It’s not steam that ruins a pan’s seasoning. It’s acid and strong soap that do that - if you have a young pan that hasn’t developed a good season from heavy use. An older pan is much more forgiving and there isn’t anything you can’t cook in an old well seasoned pan. You have to avoid leaving moisture on a pan when it’s not being used so it won’t rust but there is no reason to worry about steam while using it. Just always remember to get it hot before adding oil or butter, and wait until they are sizzling hot before cooking anything else, and when you put meat or fish in to cook, don’t flip it over constantly to check it out or you will make it stick. Put it in and let it cook for a proper amount of time to sear, at which point it will release on its own. Turn the food just once.

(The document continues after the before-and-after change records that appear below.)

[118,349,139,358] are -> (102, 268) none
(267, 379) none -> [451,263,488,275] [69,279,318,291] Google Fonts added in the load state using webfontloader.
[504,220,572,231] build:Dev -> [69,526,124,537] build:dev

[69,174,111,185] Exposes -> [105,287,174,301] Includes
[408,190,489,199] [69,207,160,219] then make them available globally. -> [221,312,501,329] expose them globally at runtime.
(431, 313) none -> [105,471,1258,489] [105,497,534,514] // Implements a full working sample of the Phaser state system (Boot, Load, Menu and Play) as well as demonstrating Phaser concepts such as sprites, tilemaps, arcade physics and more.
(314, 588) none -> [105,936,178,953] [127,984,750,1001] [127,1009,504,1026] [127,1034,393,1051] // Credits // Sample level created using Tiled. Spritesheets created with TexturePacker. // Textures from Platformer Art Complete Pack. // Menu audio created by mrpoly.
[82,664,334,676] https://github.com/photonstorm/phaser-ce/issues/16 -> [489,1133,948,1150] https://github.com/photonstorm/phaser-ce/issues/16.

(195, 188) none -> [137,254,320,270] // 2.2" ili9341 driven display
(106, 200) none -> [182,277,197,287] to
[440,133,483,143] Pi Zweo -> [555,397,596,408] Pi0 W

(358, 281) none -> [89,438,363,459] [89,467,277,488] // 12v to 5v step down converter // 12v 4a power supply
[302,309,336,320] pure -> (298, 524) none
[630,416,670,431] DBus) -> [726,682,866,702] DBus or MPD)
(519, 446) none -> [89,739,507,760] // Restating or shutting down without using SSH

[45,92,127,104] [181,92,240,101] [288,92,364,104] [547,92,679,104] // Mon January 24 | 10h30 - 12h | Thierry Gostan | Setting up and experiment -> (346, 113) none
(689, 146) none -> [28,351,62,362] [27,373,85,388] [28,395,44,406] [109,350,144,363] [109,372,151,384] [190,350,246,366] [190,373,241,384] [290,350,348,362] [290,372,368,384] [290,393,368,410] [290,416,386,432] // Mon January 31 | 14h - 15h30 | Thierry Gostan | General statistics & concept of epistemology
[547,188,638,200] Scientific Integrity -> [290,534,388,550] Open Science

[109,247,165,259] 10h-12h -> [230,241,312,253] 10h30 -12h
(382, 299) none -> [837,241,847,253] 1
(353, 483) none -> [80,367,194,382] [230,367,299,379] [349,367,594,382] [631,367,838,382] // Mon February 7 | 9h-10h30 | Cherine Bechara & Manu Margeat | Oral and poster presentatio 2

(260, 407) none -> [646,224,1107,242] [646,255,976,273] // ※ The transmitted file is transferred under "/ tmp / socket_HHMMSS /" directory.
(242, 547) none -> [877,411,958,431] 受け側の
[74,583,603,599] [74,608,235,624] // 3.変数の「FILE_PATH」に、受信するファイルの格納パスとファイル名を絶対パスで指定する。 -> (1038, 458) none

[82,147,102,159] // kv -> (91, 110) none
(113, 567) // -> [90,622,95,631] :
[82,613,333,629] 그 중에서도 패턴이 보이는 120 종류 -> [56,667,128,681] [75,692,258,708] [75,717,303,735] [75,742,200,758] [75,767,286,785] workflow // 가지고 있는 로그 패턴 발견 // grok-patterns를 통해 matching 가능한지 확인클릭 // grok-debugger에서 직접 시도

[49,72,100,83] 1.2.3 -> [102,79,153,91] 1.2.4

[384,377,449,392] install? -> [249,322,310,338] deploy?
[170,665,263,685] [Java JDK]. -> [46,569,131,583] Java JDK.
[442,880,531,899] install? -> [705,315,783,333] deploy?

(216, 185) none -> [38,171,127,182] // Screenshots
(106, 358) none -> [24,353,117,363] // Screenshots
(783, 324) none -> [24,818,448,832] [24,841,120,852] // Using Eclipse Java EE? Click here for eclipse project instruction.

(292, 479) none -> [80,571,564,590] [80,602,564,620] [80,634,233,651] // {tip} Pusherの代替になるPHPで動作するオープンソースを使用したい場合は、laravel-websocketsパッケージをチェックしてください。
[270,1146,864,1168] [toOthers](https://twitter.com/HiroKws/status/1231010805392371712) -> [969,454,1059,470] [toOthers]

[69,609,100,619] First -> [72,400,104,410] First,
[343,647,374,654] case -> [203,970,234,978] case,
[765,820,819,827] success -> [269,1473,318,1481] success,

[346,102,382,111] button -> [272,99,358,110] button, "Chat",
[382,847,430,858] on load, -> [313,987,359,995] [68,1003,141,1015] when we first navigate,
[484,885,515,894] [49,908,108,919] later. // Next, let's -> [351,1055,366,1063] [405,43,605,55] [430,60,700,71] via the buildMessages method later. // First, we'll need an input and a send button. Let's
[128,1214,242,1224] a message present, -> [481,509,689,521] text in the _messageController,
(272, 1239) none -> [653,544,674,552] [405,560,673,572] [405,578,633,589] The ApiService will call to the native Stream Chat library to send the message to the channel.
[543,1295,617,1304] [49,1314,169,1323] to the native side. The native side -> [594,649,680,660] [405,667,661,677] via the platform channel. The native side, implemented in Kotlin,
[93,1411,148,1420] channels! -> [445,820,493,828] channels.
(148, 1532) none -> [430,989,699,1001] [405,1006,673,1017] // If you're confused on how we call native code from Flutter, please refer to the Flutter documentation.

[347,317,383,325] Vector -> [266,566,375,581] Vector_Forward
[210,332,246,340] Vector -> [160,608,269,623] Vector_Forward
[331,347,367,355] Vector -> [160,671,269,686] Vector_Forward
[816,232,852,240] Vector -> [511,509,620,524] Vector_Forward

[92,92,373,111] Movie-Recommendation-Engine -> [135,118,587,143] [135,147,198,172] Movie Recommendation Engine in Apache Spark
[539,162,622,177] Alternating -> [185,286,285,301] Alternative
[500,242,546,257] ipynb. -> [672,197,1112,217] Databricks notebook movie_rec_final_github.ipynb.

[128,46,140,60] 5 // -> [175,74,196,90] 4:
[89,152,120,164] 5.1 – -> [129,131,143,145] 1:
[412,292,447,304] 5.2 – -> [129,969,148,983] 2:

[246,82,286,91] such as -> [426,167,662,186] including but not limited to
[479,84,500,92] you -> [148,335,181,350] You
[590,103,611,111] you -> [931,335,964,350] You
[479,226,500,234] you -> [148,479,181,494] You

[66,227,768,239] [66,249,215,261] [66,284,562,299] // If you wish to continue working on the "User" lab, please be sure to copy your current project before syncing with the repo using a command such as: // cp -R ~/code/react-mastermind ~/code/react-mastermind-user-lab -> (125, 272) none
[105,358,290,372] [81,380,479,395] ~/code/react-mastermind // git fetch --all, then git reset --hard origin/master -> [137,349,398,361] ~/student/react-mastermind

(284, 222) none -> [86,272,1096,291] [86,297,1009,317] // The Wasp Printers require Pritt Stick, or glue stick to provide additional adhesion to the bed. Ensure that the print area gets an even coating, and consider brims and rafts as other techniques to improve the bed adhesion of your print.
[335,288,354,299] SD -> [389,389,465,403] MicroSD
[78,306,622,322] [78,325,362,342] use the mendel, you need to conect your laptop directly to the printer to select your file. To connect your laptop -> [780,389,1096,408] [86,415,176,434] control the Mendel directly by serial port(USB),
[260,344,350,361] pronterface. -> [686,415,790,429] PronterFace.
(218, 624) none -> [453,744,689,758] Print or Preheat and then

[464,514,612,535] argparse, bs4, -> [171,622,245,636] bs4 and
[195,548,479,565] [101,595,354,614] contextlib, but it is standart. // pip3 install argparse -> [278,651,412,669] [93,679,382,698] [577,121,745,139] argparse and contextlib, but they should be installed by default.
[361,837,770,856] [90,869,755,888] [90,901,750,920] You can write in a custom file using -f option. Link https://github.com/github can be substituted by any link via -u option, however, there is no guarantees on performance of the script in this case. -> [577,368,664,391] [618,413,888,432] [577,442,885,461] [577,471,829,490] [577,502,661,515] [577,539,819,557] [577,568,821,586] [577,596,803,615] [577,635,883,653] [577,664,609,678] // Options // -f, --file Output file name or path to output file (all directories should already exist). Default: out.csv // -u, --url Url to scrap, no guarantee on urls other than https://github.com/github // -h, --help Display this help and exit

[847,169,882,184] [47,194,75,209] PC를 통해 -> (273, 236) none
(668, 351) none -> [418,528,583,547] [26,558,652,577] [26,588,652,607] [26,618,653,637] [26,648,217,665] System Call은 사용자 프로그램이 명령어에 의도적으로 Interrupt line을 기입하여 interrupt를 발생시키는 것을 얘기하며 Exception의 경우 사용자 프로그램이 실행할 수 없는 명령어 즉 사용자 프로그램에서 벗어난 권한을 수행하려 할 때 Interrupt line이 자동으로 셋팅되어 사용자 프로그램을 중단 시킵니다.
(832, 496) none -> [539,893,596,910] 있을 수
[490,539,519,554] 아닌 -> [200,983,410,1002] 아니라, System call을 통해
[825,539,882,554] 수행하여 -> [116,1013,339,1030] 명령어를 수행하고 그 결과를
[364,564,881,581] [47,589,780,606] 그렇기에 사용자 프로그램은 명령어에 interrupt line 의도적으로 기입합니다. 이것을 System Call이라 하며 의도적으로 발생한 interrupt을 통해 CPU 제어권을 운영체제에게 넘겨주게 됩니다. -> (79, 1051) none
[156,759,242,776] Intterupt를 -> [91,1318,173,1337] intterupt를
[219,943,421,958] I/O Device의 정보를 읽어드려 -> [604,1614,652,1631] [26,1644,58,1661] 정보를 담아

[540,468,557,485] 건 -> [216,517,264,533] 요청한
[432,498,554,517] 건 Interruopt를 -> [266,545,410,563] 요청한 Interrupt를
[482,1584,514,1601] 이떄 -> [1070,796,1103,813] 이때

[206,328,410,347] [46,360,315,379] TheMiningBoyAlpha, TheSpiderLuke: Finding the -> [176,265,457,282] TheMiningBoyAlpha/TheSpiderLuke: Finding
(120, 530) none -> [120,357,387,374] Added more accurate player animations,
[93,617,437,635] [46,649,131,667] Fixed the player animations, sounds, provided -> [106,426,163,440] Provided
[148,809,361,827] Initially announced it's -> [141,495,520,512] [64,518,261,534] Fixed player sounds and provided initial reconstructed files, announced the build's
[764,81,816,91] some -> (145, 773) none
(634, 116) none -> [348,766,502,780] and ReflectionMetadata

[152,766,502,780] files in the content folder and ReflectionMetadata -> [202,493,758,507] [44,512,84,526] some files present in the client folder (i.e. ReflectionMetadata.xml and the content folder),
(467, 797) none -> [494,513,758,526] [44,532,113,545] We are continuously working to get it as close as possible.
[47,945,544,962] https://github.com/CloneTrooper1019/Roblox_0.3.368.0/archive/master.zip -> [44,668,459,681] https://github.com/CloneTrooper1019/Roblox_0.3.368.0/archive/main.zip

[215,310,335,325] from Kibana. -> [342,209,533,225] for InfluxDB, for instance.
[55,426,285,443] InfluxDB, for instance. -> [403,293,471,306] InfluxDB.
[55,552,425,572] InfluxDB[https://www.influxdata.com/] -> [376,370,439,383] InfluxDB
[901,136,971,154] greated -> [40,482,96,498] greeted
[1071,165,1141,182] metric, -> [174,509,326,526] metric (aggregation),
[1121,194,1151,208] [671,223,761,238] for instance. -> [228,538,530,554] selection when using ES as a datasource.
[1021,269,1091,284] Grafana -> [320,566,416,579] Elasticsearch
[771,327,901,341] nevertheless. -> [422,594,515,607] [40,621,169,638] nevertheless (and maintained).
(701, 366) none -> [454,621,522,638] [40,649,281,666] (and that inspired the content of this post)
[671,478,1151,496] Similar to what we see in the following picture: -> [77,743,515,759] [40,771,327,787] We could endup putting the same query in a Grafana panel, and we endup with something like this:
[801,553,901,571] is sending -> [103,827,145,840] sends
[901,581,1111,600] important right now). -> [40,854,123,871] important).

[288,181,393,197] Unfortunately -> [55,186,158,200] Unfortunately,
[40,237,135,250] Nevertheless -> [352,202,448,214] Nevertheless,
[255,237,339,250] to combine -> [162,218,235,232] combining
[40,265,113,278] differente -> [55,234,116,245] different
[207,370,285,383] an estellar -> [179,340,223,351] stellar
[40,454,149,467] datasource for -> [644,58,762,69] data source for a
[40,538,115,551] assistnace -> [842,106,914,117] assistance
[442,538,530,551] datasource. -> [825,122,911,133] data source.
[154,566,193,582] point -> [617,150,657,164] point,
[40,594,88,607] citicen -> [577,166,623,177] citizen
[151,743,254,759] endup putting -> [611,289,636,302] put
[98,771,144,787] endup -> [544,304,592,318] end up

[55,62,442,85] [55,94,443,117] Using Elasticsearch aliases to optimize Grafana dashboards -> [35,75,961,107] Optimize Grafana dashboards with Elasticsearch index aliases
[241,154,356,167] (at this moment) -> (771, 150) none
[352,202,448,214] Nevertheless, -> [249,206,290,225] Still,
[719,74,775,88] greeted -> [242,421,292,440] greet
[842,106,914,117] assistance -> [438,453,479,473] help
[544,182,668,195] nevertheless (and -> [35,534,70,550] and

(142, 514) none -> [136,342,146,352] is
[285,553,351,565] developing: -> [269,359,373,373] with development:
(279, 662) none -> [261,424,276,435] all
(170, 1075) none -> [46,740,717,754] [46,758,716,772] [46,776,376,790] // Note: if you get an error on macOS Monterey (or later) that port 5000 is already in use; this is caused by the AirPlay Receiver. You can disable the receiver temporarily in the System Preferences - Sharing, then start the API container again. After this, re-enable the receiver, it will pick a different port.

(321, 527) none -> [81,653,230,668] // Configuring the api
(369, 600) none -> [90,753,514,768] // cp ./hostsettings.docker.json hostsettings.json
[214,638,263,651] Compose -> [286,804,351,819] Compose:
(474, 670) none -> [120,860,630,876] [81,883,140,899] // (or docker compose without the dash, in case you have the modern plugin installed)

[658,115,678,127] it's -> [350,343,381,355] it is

For cornbread use 2 T butter or a tablespoon of butter & a tablespoon of bacon grease, which has better flavor than just plain oil. Bacon grease is your pan’s best friend, plus it ‘fizzes off’ the nanny-staters. Cornbread won’t stick if the pan was seasoned properly to begin with and the butter and grease is *smoking* hot when you add the batter [by this time the butter will be delightfully browned but move fast or it will burn].

The pan actually comes out seasoned better than before and the bread develops a very light, tasty crust on the bottom and sides.
Of course, this pan used to be my great grandmother’s so maybe it’s just REALLY well seasoned.


345 posted on 04/10/2010 10:35:59 PM PDT by piasa (Attitude adjustments offered here free of charge)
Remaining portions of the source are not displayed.